3  Results of Tomographic Core Studies

The X-ray tomography studies are carried out on the selected lithotypes, resulting in a digital image of the core formed in shades of gray color. The more porous rocks with the lowest X-ray density on tomographic sections correspond to the darkest background, and the densest ones are white. Computer modeling of the results is carried out in the Avizo Fire software package [18]. Examples of the use of tomographic method in the study of carbonate rocks are given in [19,20].

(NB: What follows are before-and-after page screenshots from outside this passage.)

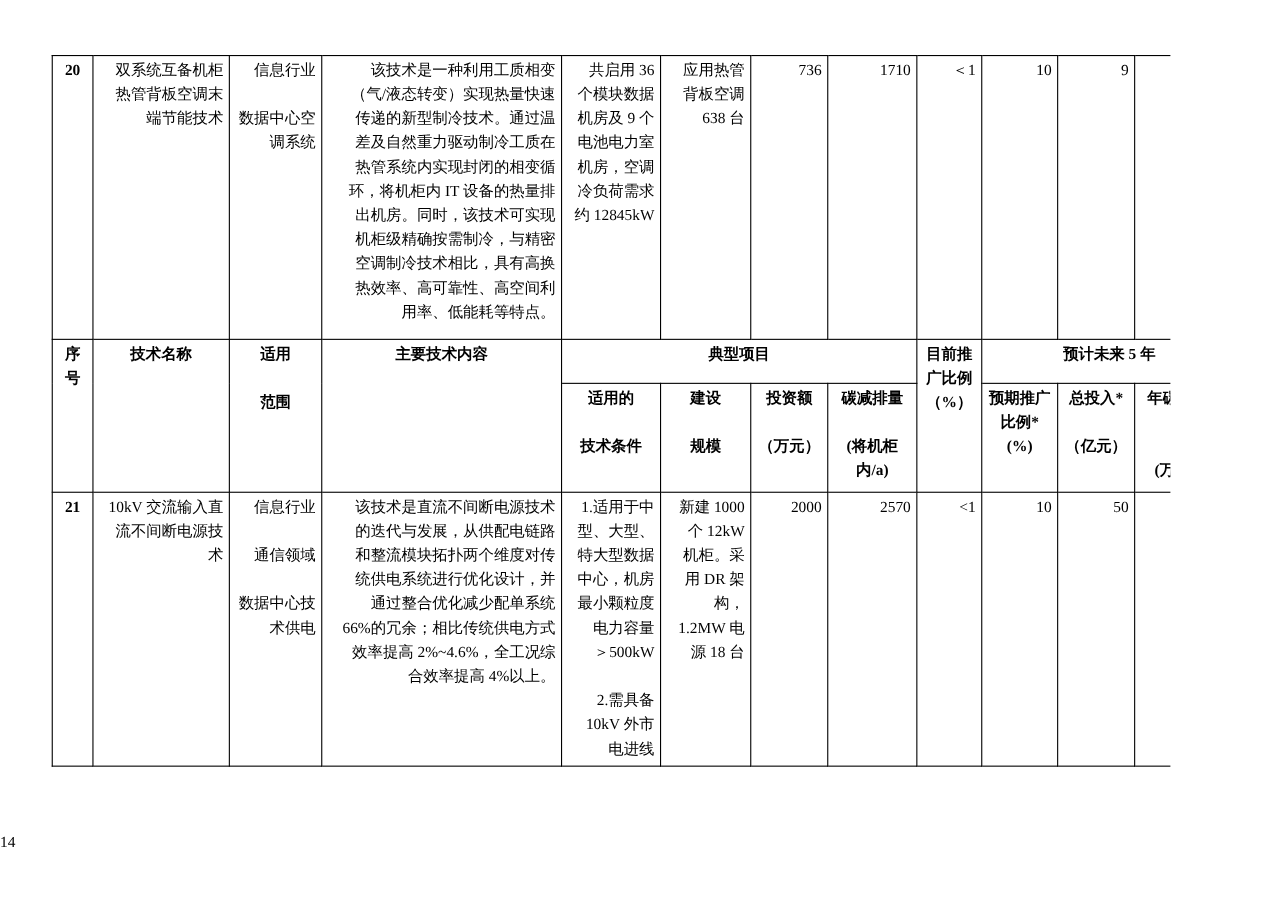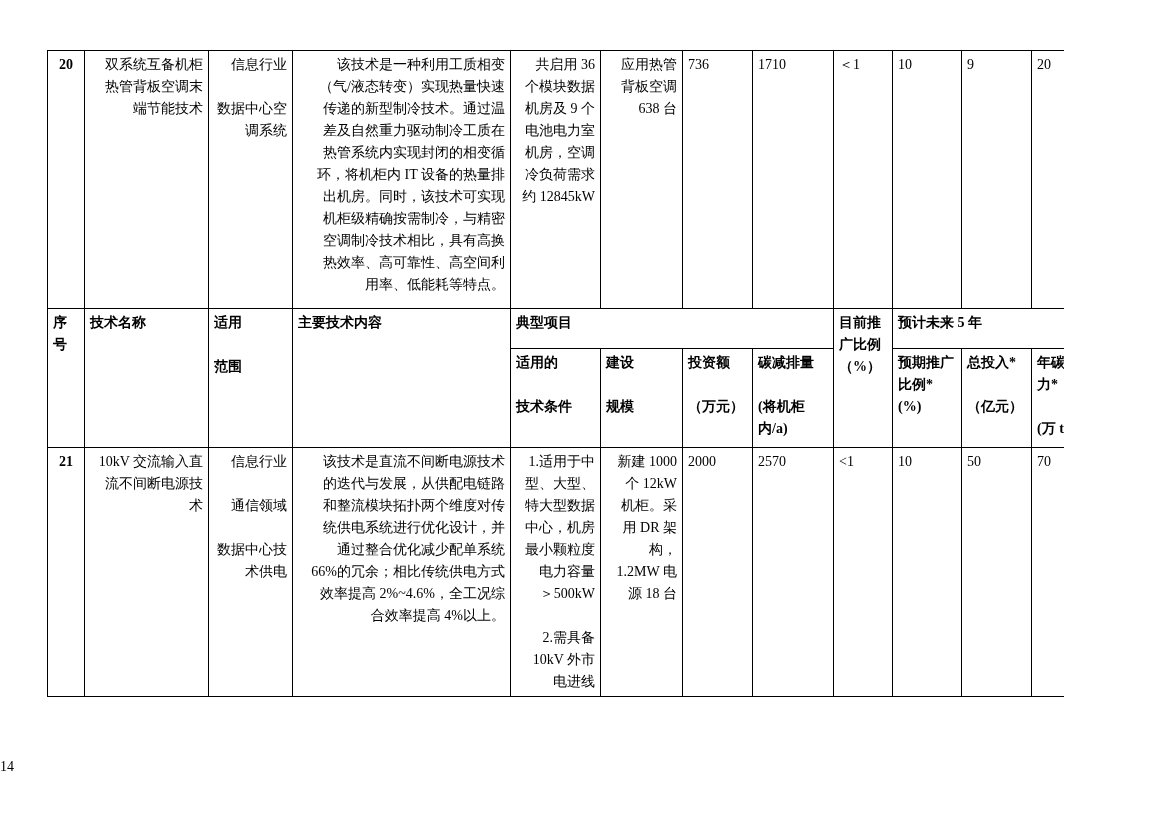"736" td.num { text-align: left -> right }
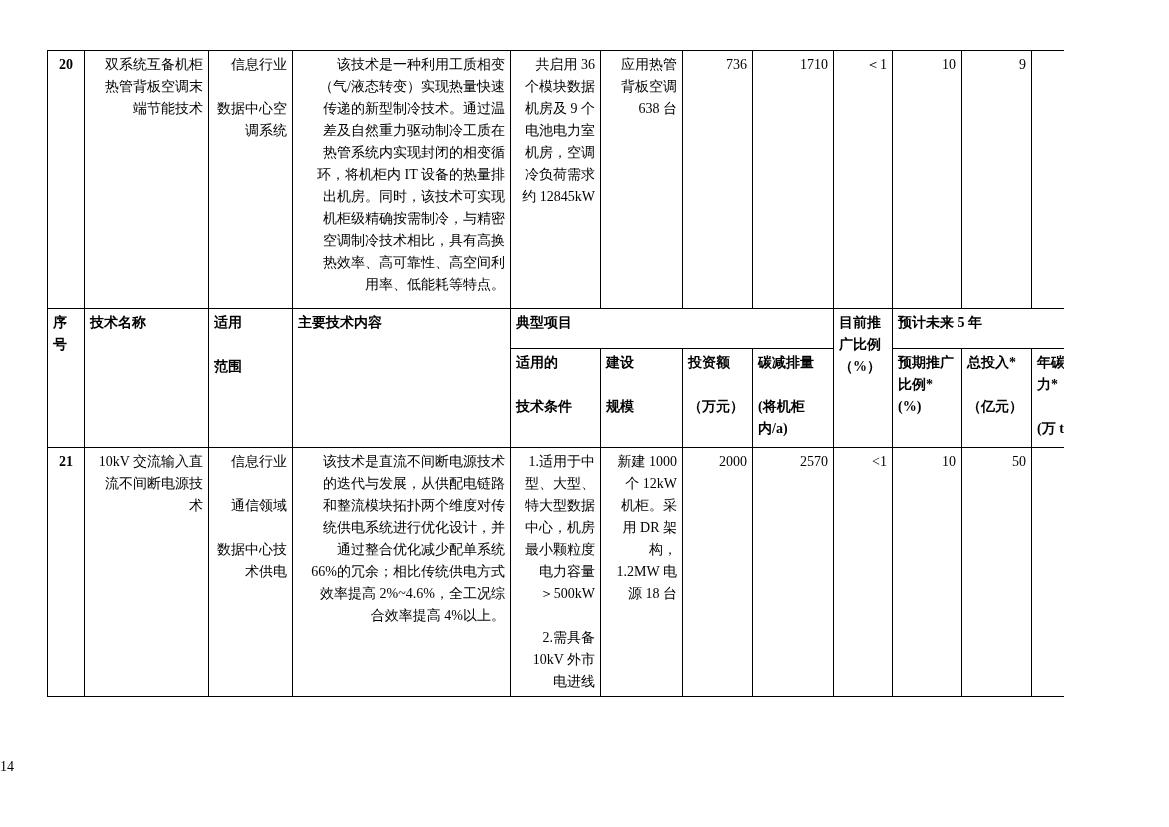"序号" td.head { text-align: none -> center }
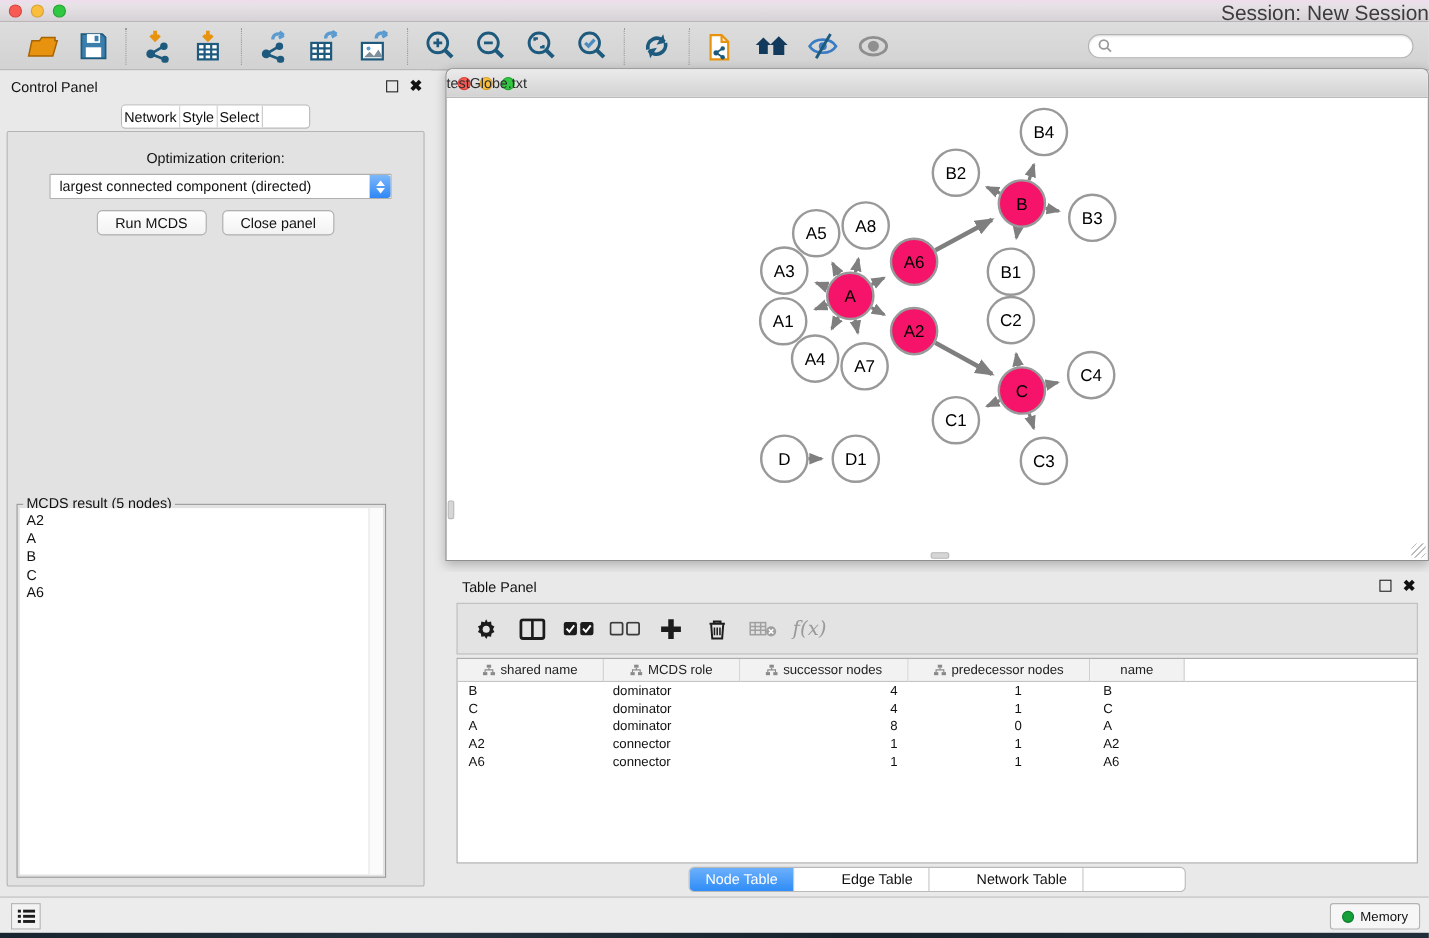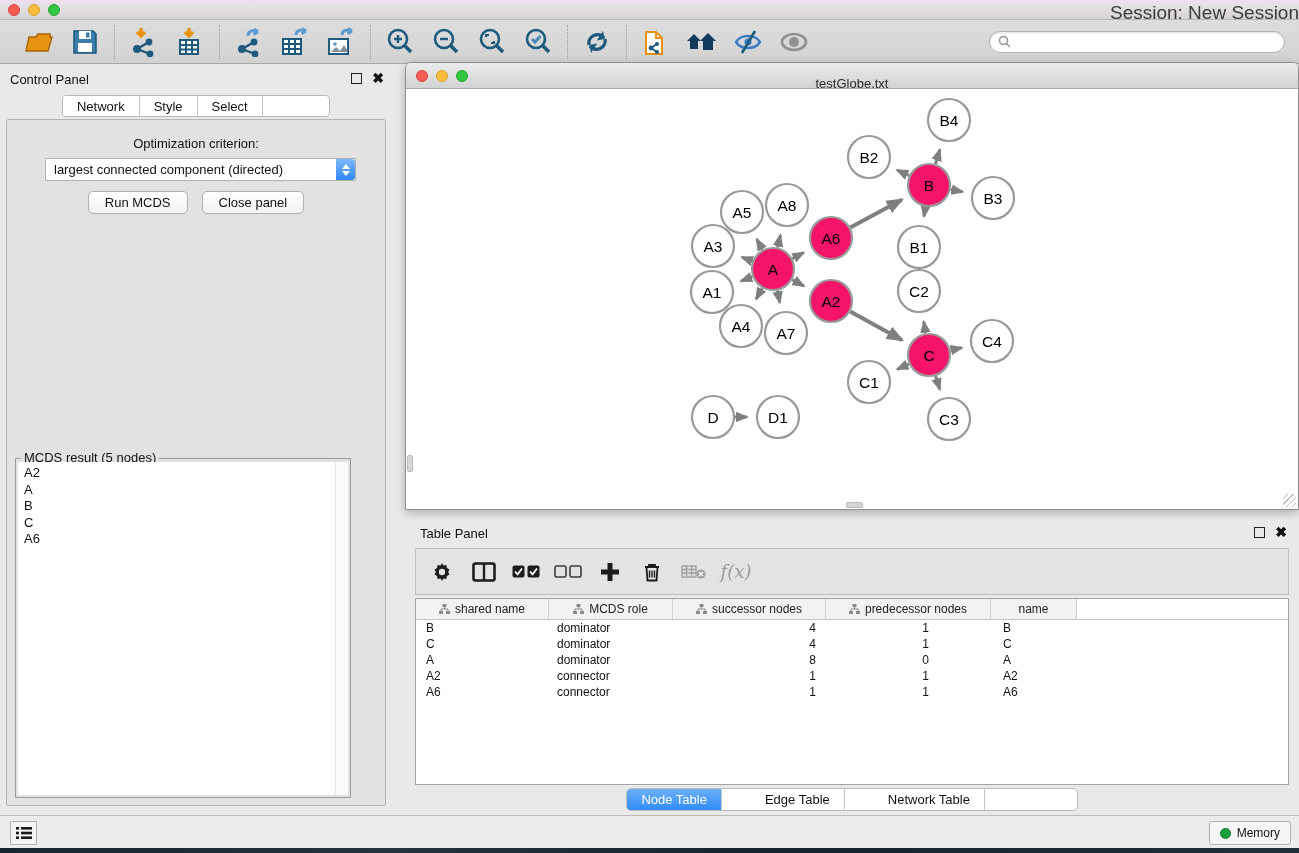"testGlobe.txt" .net-titlebar .title { margin-top: 8px -> none; text-align: center -> none }
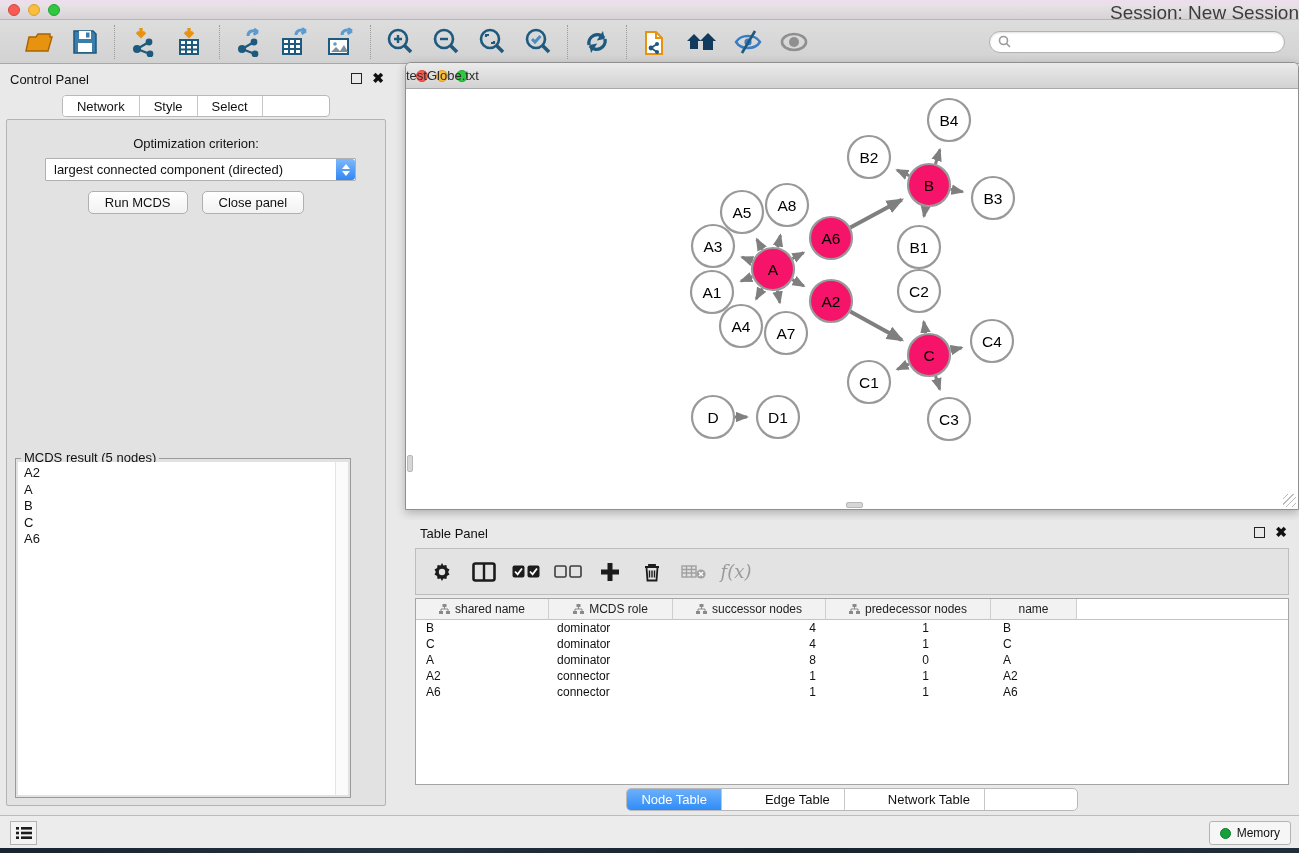"Network" .seg .tab { padding: 3px 14px -> 3px 2px }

Initially, tomographic studies are carried out on a full-size core (100 mm in diameter), which allows to identify lithological inhomogeneities, fracture zones and areas of localization of cavities [21]. The tomograms are used to binarize the pore space in separate areas with a side of 1 cm × 1 cm × 1 cm. These tomographic studies allow to identify large lithological inhomogeneities of 0.2 mm or more in size. As a result, active development of cavernosity is established for lithotype 1, which, according to tomography data, is unevenly distributed in volume. According to the tomography of a full-size core of the lithotype 2, 76% of the volume is represented by porous rocks and 24% is represented by dense rocks. The proportion of potentially permeable rocks for lithotype 3 is reduced to 14%. Lithotype 4 is completely represented by dense rock without signs of decompression. It may be noted that the results of tomography of a full-size core in all cases have a low resolution, which is due to both the large size of the samples and the predominance of small voids in them.

To increase the resolution of tomographic studies, cubic core samples with a face size of 40 mm are made from the intervals of all 4 lithotypes. As a result, core samples homogeneous in lithological composition are obtained from the most permeable (lithotype 1) and dense (lithotype 4) parts of the geological section. The samples for the heterogeneous composition of lithotypes 2 and 3 are made in such a way that the contact between the permeable and dense parts is clearly traced in them. In all cases core extraction is carried out for the samples, after which the open porosity (Kp−liq) is calculated by the liquid method. As a result, the following values of Kp−liq for lithotypes 1–4 are obtained accordingly (%): 23.2; 7.2; 14.3 and 6.0.

Then tomographic studies are carried out on the extracted core cubes, the results of which are shown in Fig. 2.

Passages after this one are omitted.